RE http://www.25hoursaday.com/rss10.xml <http://www.25hoursaday.com/rss10.xml>
That isn't my feed. My feed is http://www.25hoursaday.com/weblog/SyndicationService.asmx/GetRss
--
PITHY WORDS OF WISDOM
There are always two solutions to the problem: yours and the boss's.
________________________________
From: Mark Pilgrim [mailto:pilgrim@xxxxxxxxx]
Sent: Wed 6/23/2004 8:11 AM
To: Dare Obasanjo
Cc: atom-syntax@xxxxxxx
Subject: Re: Well-formedness statistics
On Wed, 23 Jun 2004 06:59:08 -0700, Dare Obasanjo <dareo@xxxxxxxxxxxxx> wrote:
> So you count a document served as text/plain as well-formed XML?
I can find nothing in the XML specification stating that XML documents
MUST NOT be served as text/plain. I can find nothing in RFC 3023
stating that XML documents MUST NOT be served as text/plain. RFC 2046
states that "us-ascii" is the default character encoding for all
"text/*" content types. RFC 2646 updates 2046 but does nothing to
change the default character encoding.
Therefore, if an XML document
1. is served as "text/*",
2. does not specify a charset parameter in the HTTP Content-type, and
2. is parseable by a conformant XML parser using a "us-ascii" encoding
then I count it as well-formed.
This is the situation as best I understand it.

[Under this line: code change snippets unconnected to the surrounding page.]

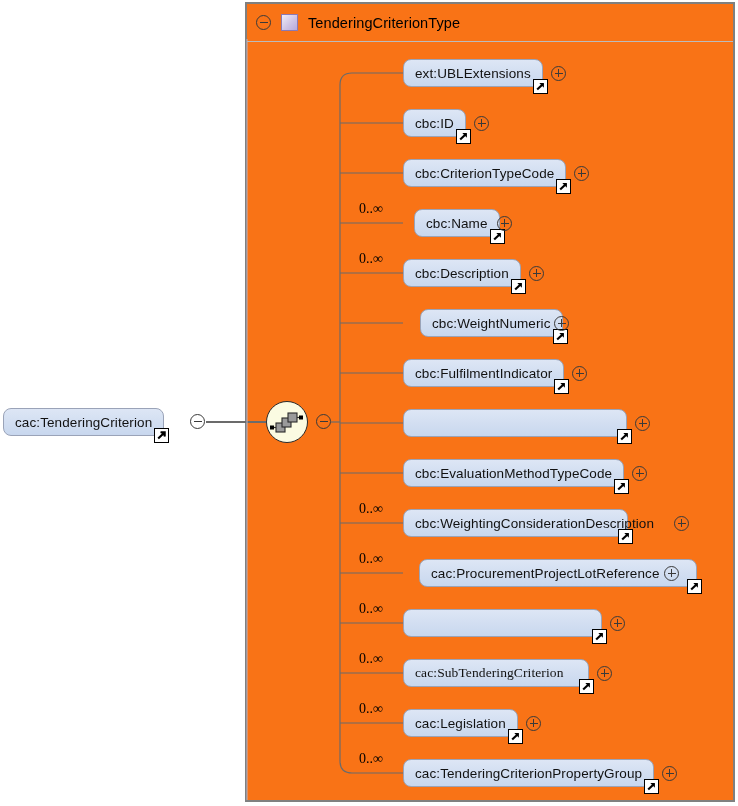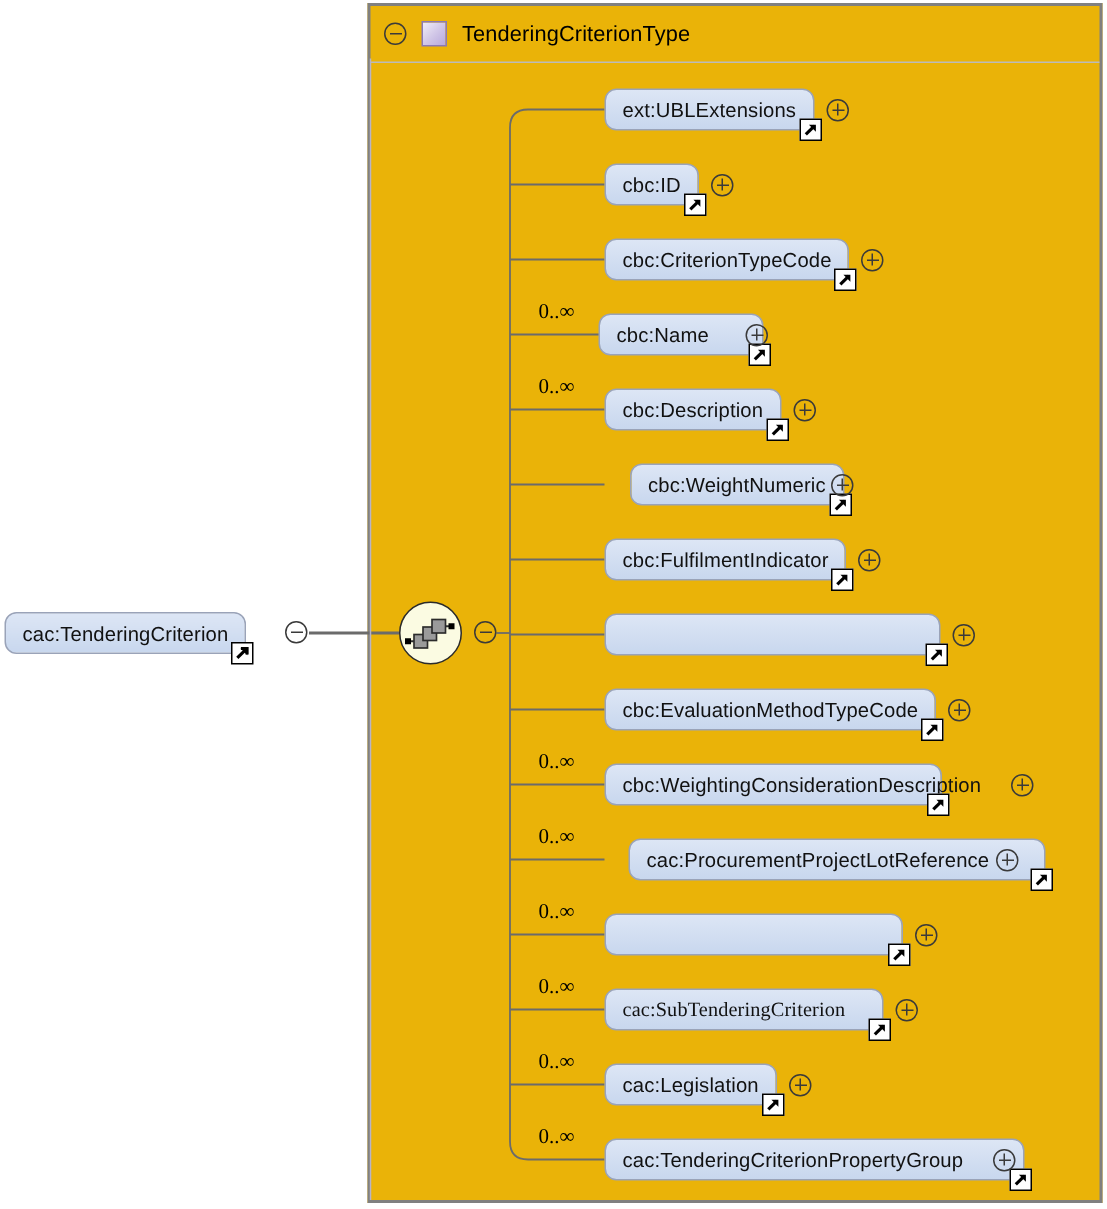"TenderingCriterionType" .type-panel { background: #eab308 -> #f97316 }
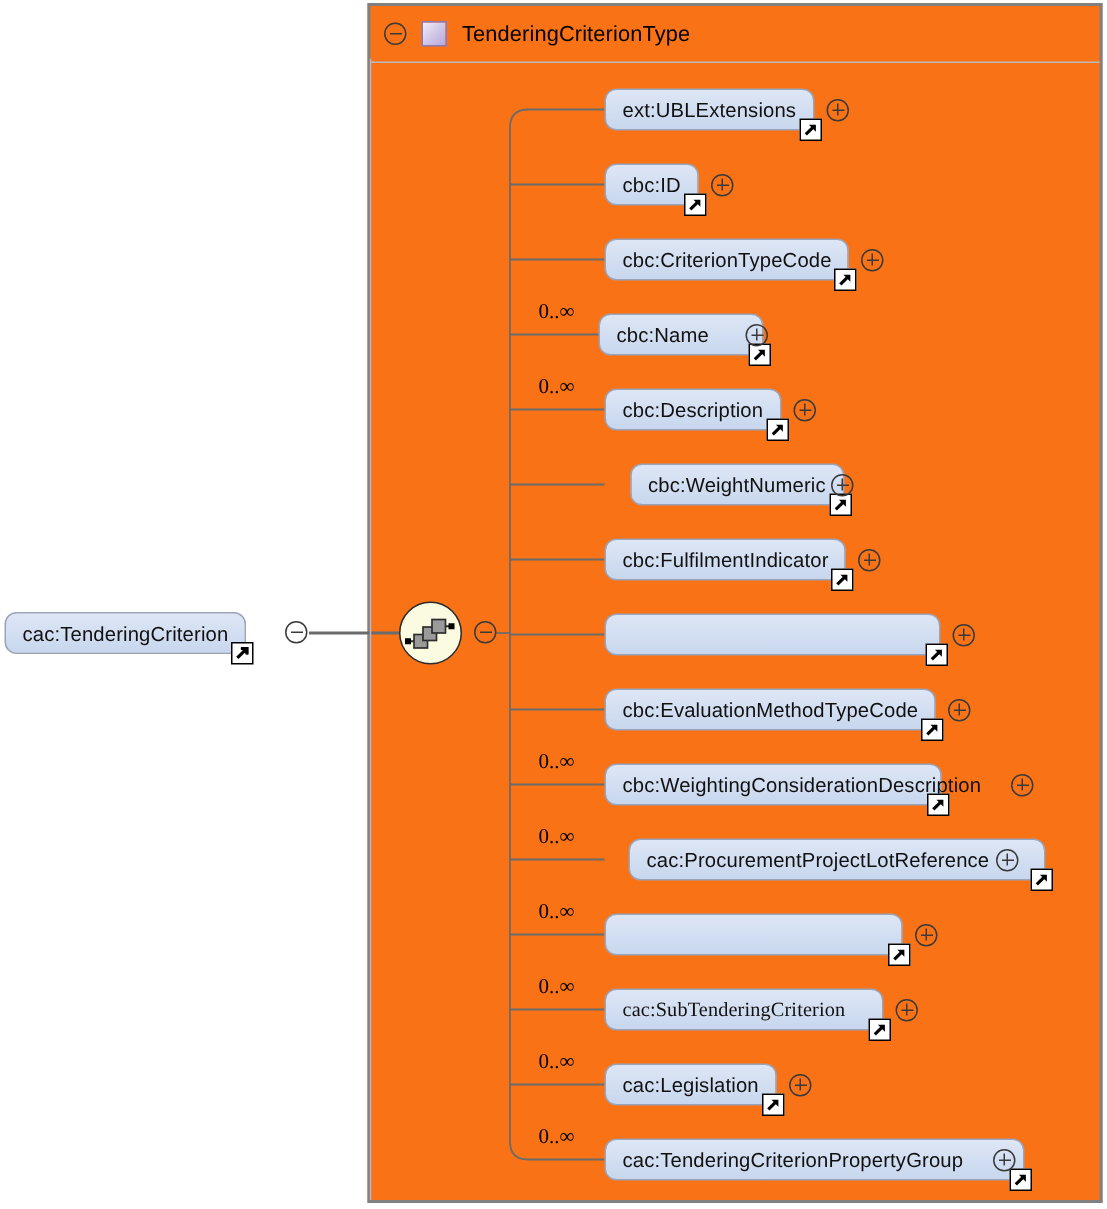"cbc:Name" div.node { left: 399px -> 414px; width: 110px -> 86px }
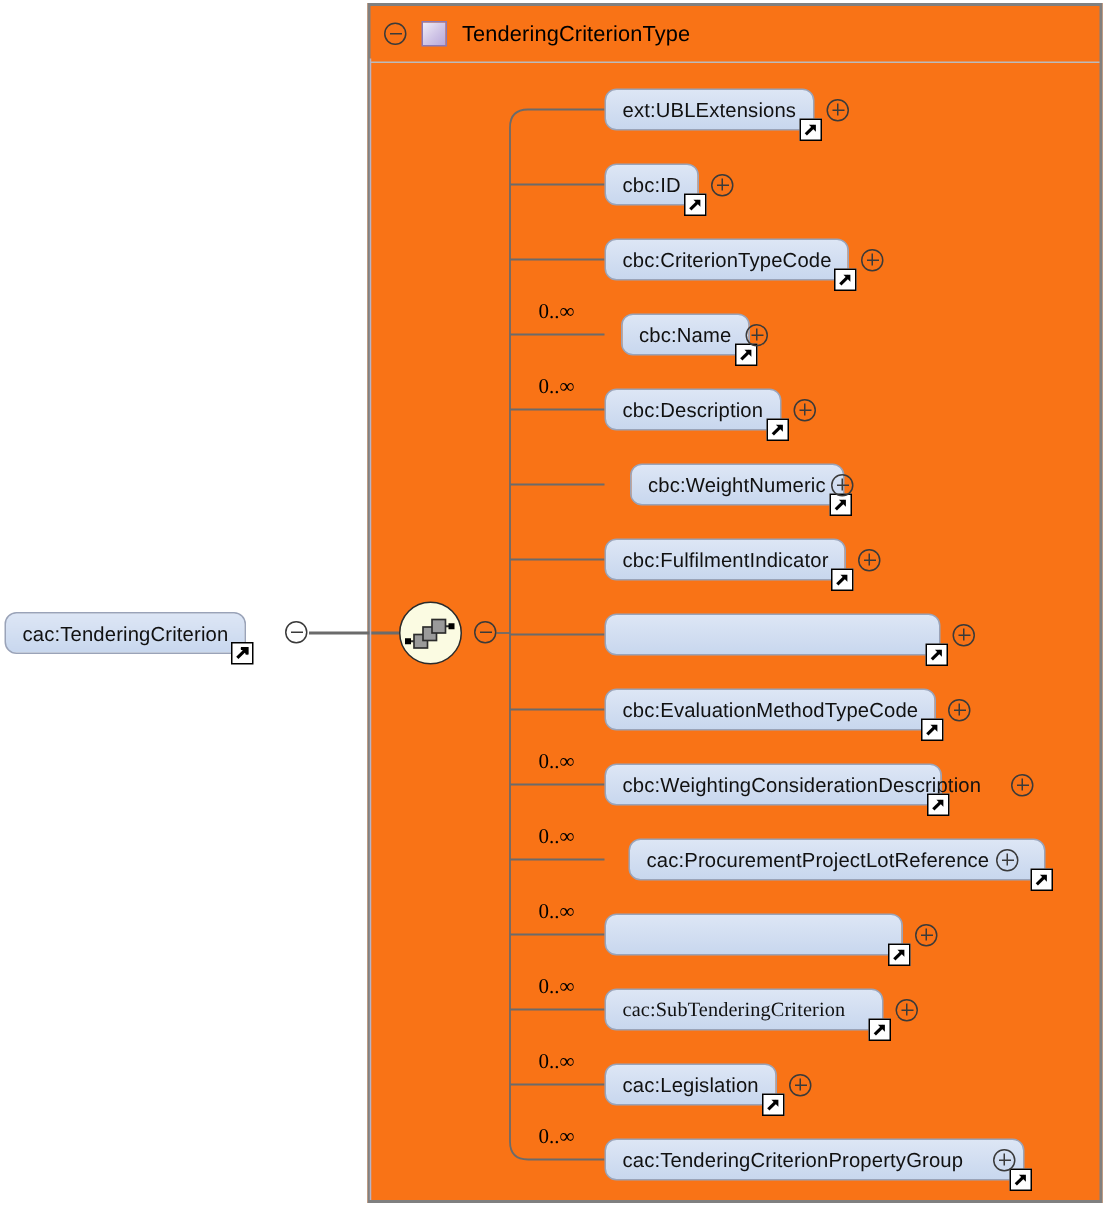"cac:TenderingCriterionPropertyGroup" div.node { width: 280px -> 251px }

I would be happy if
someone could provide further clarification on how I should handle XML
served as "text/plain", "text/css", or "text/javascript".
Note that this does not affect the non-well-formedness of your feed at
http://www.25hoursaday.com/rss10.xml, which is served as "text/xml"
and therefore falls squarely under the jurisdiction of RFC 3023.